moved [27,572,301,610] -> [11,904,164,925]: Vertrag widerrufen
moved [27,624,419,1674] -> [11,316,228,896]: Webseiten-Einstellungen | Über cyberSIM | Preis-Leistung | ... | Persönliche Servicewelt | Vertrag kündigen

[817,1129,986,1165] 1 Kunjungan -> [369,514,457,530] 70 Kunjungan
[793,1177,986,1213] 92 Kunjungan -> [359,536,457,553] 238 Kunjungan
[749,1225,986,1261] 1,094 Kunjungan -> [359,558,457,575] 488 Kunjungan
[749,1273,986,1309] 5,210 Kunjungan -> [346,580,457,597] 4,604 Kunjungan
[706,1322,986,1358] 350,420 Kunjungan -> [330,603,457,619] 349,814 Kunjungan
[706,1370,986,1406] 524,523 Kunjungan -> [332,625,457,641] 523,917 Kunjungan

...

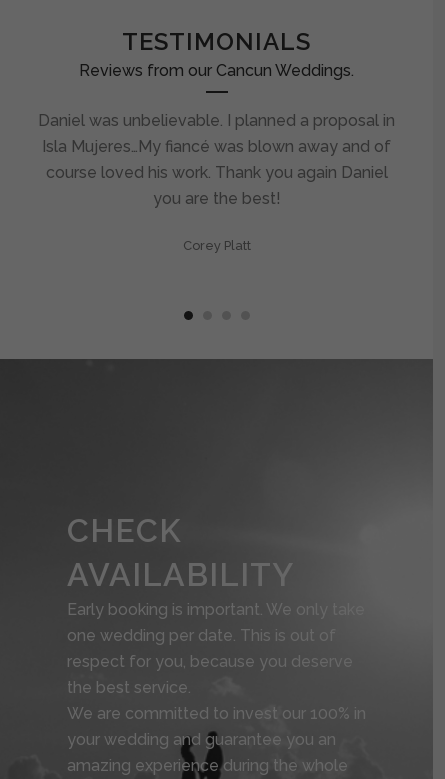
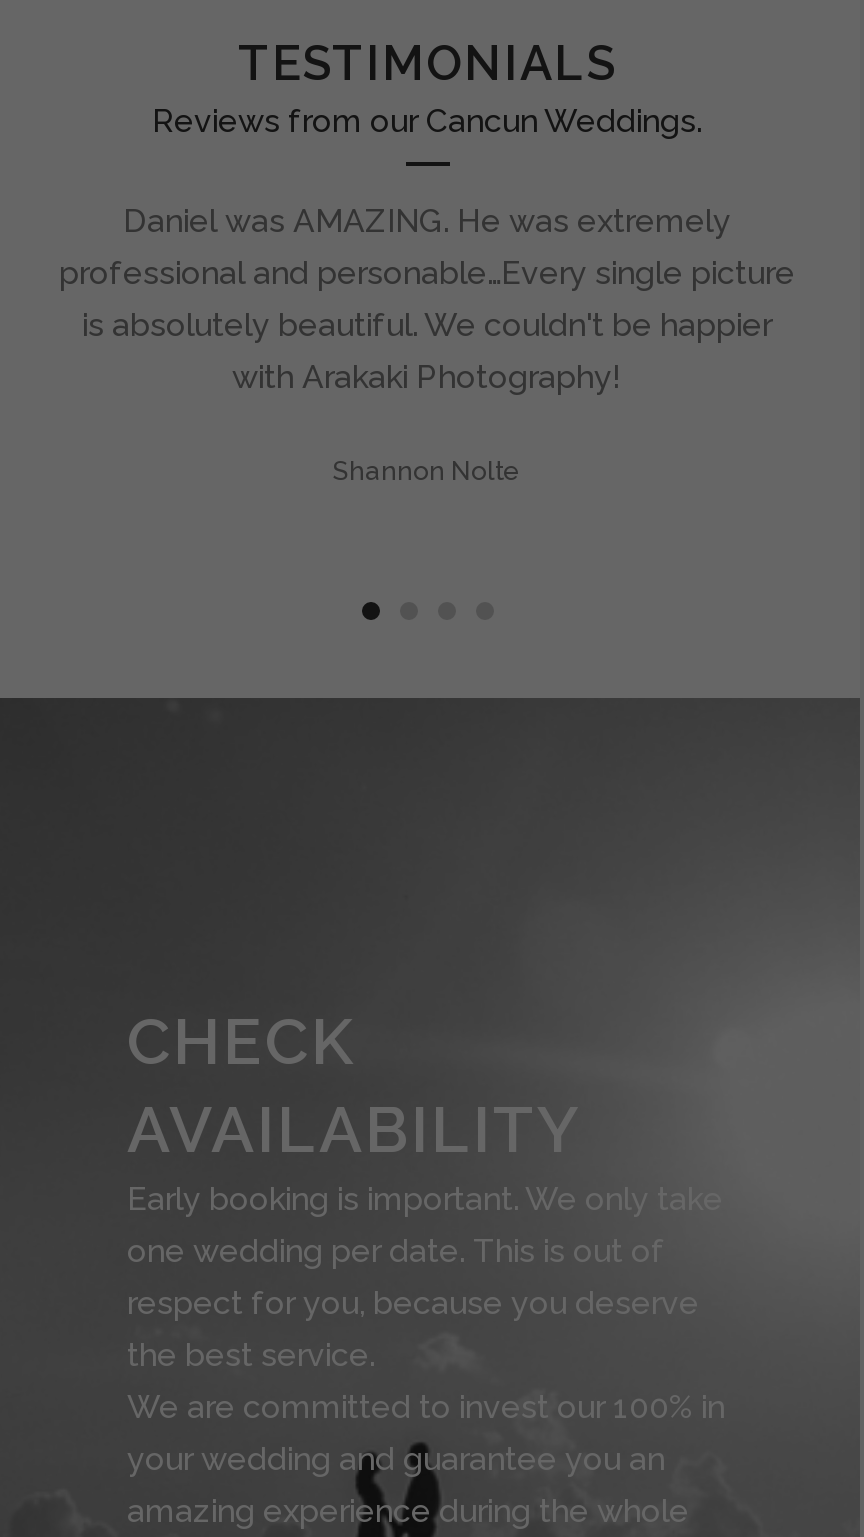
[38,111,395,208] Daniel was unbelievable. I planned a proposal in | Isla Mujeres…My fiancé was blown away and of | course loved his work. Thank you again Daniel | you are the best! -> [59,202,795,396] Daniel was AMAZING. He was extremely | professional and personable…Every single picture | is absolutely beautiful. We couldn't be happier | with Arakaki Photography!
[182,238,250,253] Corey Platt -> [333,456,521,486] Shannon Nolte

## Work request
In the material above, show every line where the word "Vertrag" turns up.

## Expected answer
moved [27,572,301,610] -> [11,904,164,925]: Vertrag widerrufen
moved [27,624,419,1674] -> [11,316,228,896]: Webseiten-Einstellungen | Über cyberSIM | Preis-Leistung | ... | Persönliche Servicewelt | Vertrag kündigen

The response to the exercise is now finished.